• [RECORDS FOR THIS EXERCISE]

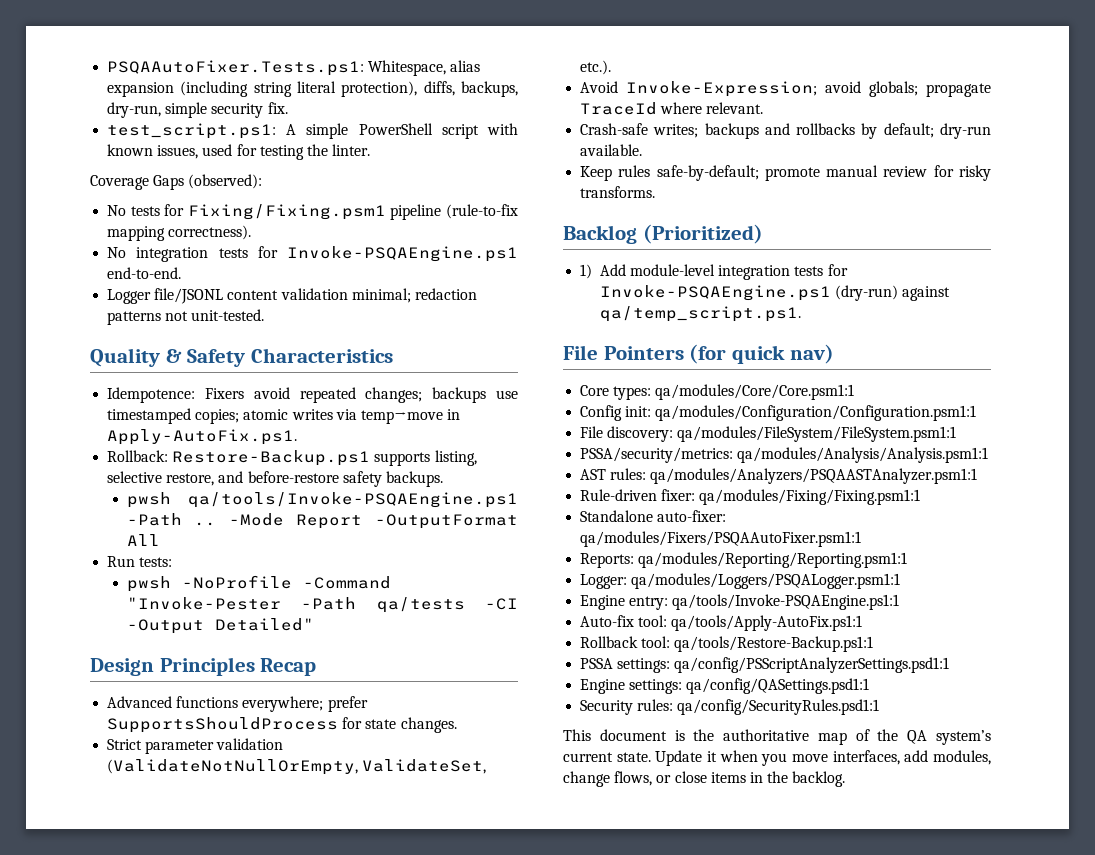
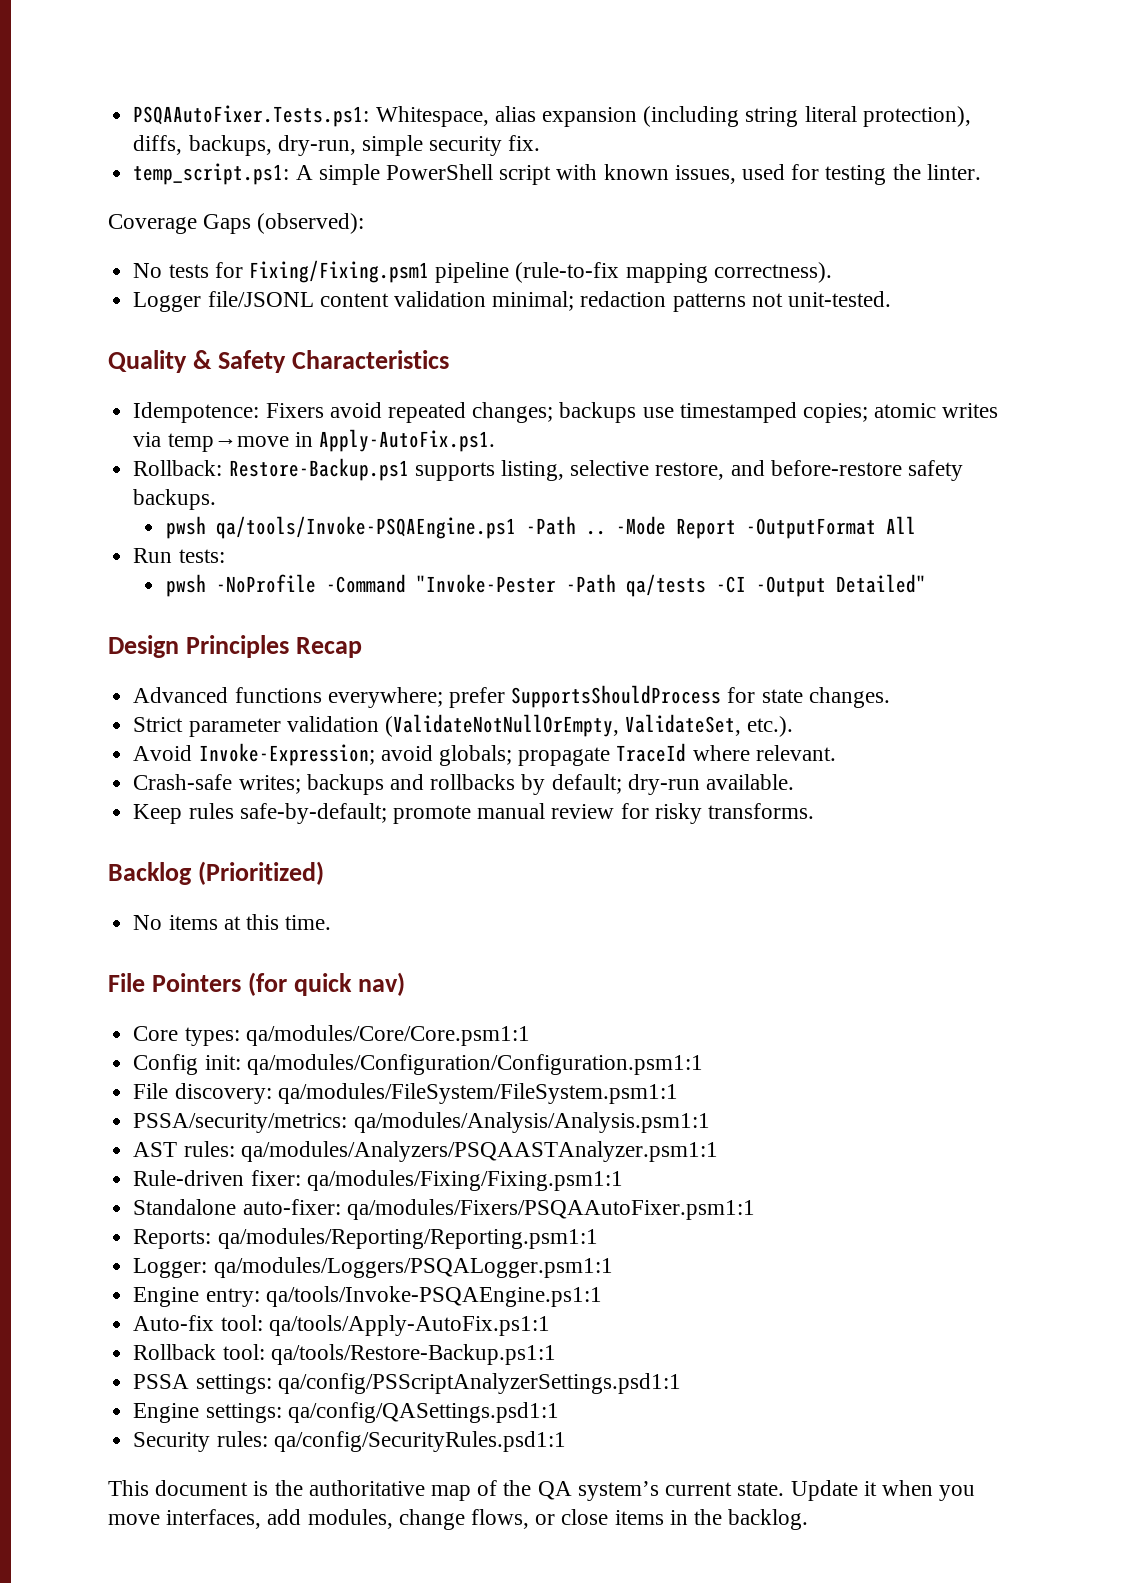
- test_script.ps1: A simple PowerShell script with known issues, used for testing the linter.
+ temp_script.ps1: A simple PowerShell script with known issues, used for testing the linter.
- No integration tests for Invoke-PSQAEngine.ps1 end-to-end.
- 1) Add module-level integration tests for Invoke-PSQAEngine.ps1 (dry-run) against qa/temp_script.ps1.
+ No items at this time.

• [TASK TO CARRY OUT] Omit the pictures, then give all the lines above again exactly.

• [ANSWER BOX]
- test_script.ps1: A simple PowerShell script with known issues, used for testing the linter.
+ temp_script.ps1: A simple PowerShell script with known issues, used for testing the linter.
- No integration tests for Invoke-PSQAEngine.ps1 end-to-end.
- 1) Add module-level integration tests for Invoke-PSQAEngine.ps1 (dry-run) against qa/temp_script.ps1.
+ No items at this time.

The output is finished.